> [EXERCISE DETAILS]:
Every entry below should be reproduced exactly; no picture is to be included.
(DATA IN THIS EXERCISE)
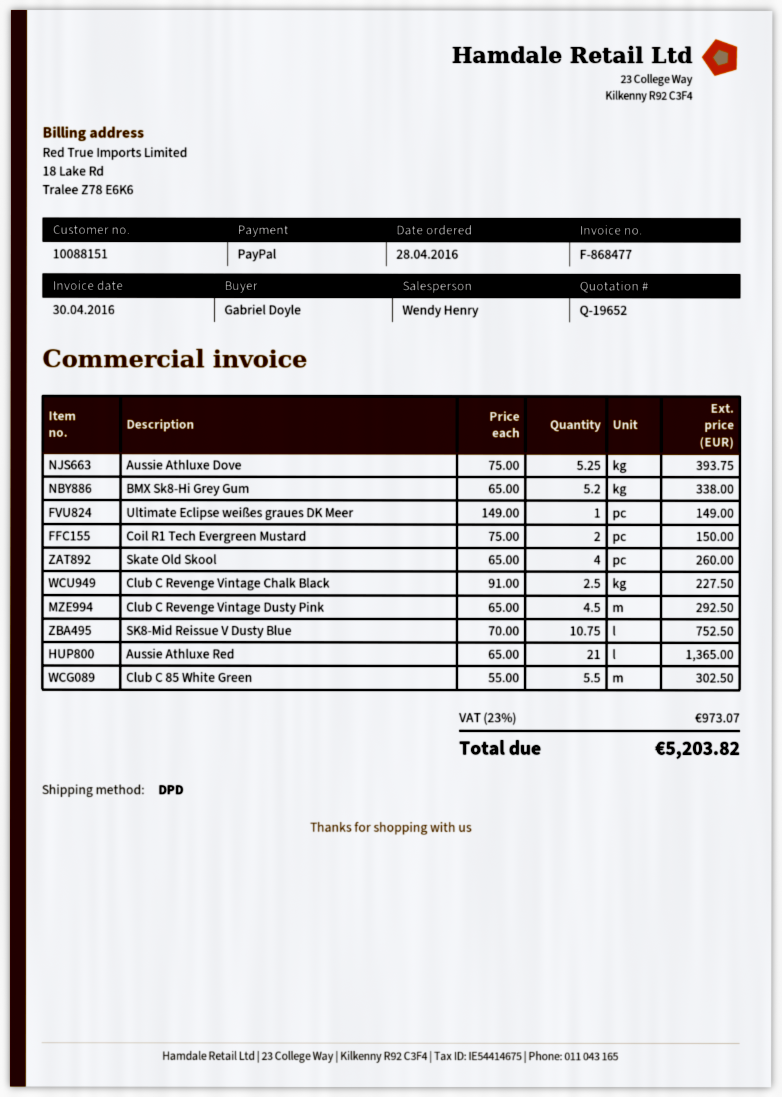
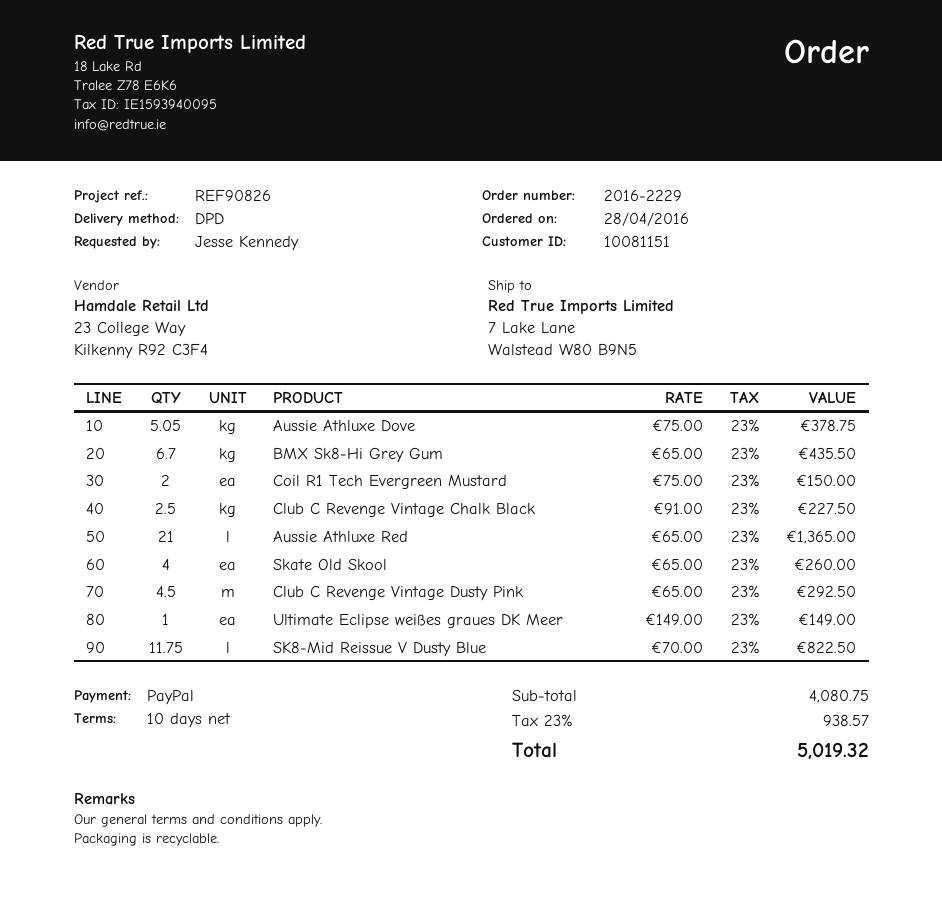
customer number: 10088151 -> 10081151
ordered by: Gabriel Doyle -> Jesse Kennedy
Aussie Athluxe Dove: 5.25 x 75.00 = 393.75 -> 5.05 x 75.00 = 378.75
BMX Sk8-Hi Grey Gum: 5.2 x 65.00 = 338.00 -> 6.7 x 65.00 = 435.50
SK8-Mid Reissue V Dusty Blue: 10.75 x 70.00 = 752.50 -> 11.75 x 70.00 = 822.50
Club C 85 White Green: 5.5 x 55.00 = 302.50 -> none
tax: 23% = 973.07 -> 23% = 938.57
total: 5203.82 -> 5019.32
(End DATA IN THIS EXERCISE)
> [TASK OUTPUT]:
customer number: 10088151 -> 10081151
ordered by: Gabriel Doyle -> Jesse Kennedy
Aussie Athluxe Dove: 5.25 x 75.00 = 393.75 -> 5.05 x 75.00 = 378.75
BMX Sk8-Hi Grey Gum: 5.2 x 65.00 = 338.00 -> 6.7 x 65.00 = 435.50
SK8-Mid Reissue V Dusty Blue: 10.75 x 70.00 = 752.50 -> 11.75 x 70.00 = 822.50
Club C 85 White Green: 5.5 x 55.00 = 302.50 -> none
tax: 23% = 973.07 -> 23% = 938.57
total: 5203.82 -> 5019.32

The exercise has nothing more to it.